Но затем Миранда снова встретилась с ним взглядом и увидела, что его глаза потемнели от страсти, а немного опустив глаза, заметила, что его прерывистое дыхание в точности повторяет ее собственные быстрые вдохи. Какое великолепное, ослепительное открытие: Камерон О’Доннелл был охвачен теми же чувствами, что и она. В первый раз за всю жизнь ее женское самосознание утвердило себя. И она знала, что радость придет.
— Ну как, Билли, ты готов опробовать костыли, которые смастерил для тебя Генри? — спросила Абигейль, держа перед ним деревянный костыль. Она замотала верхнюю перекладину плотным слоем материи, чтобы Билли не натер себе подмышками.
Билли смотрел на грубые костыли с оптимизмом, но не без сомнений.
— Я очень хочу опять оказаться на ногах.
— Что ж, это будет первым шагом, — ответила она, радуясь тому, что догадалась попросить Генри, когда тот тесал дышло для фургона, напилить достаточно деревянных реек, чтобы потом смастерить из них костыли.
— Мы уже недалеко от города? — спросил он с надеждой.
— Нет, у нас еще несколько дней пути.
— Это уже близко! — воскликнул он с юношеским энтузиазмом, одновременно начав опробовать костыли. Его нога заживала хорошо. Вокруг шва не было никаких признаков воспаления или инфекции. Он будет хромать достаточно долго, но ходить сможет.
— Когда мы доберемся до города, я найду доктора, чтобы он внимательно осмотрел твою ногу.
— Ни один доктор не смог бы сделать лучшей операции, мэм.
Она поднялась, но он остановил ее:
— Миссис Ферчайлд?
— Да, Билли?
— Еще раз спасибо за то, что вы спасли мне ногу. Если вам что-нибудь потребуется, я всегда к вашим услугам.

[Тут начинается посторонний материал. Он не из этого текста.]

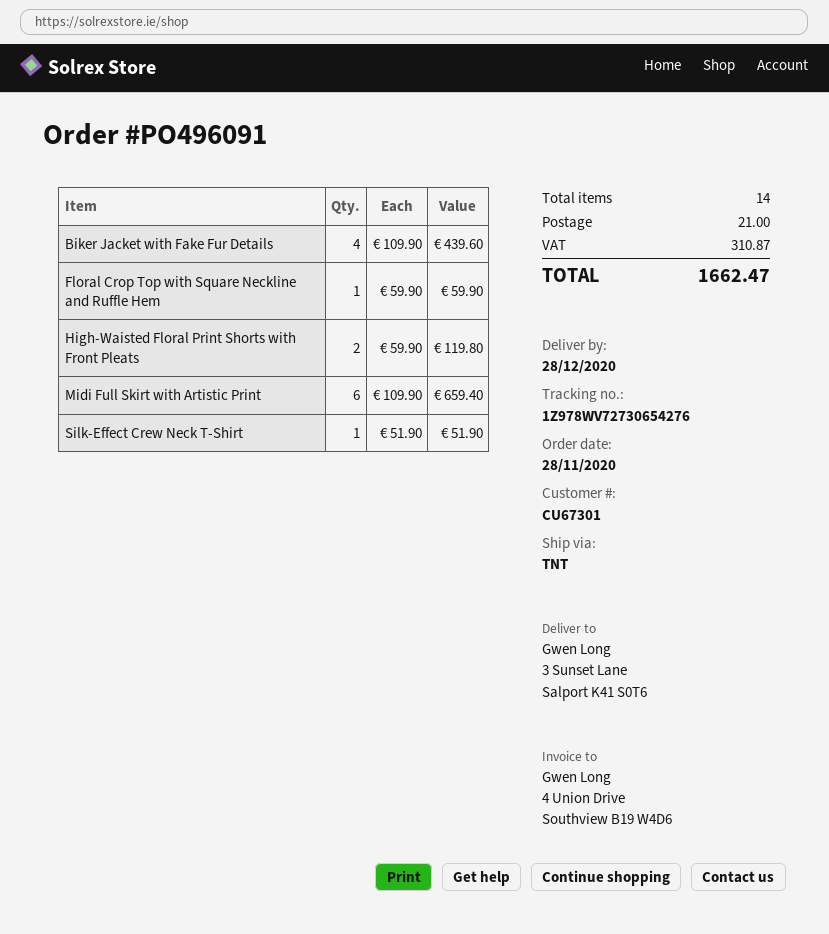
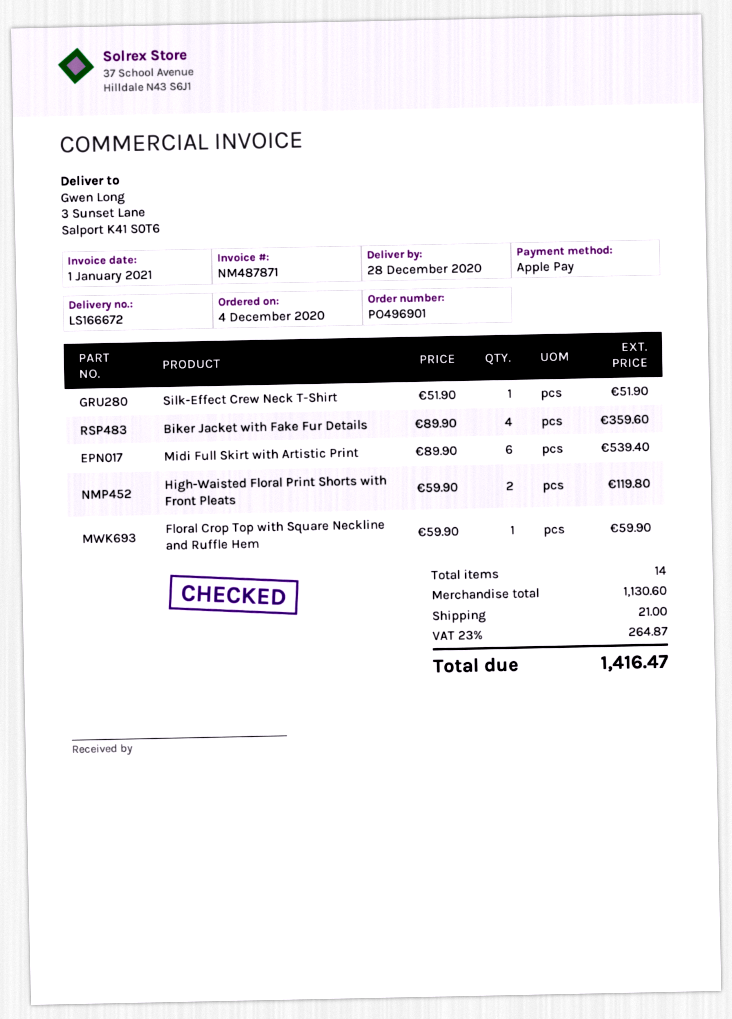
order number: PO496091 -> PO496901
order date: 2020-11-28 -> 2020-12-04
Biker Jacket with Fake Fur Details: 4 x 109.90 = 439.60 -> 4 x 89.90 = 359.60
Midi Full Skirt with Artistic Print: 6 x 109.90 = 659.40 -> 6 x 89.90 = 539.40
tax: 310.87 -> 264.87
total: 1662.47 -> 1416.47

Ее лицо смягчилось под влиянием пылкой признательности, промелькнувшей в глазах молодого человека. «Я буду помнить об этом, Билли. Может быть, мне и придется обратиться к тебе», — мысленно произнесла она. С ощущением безграничного душевного подъема Абигейль вышла наружу. После происшествия с застрявшим в реке фургоном она с трудом находила веское оправдание своему участию в перегоне скота, да, по правде говоря, и в управлении ранчо. Но слова Билли обнадеживали. Она могла бы пожелать, чтобы маленький Майкл вырос таким же хорошим человеком.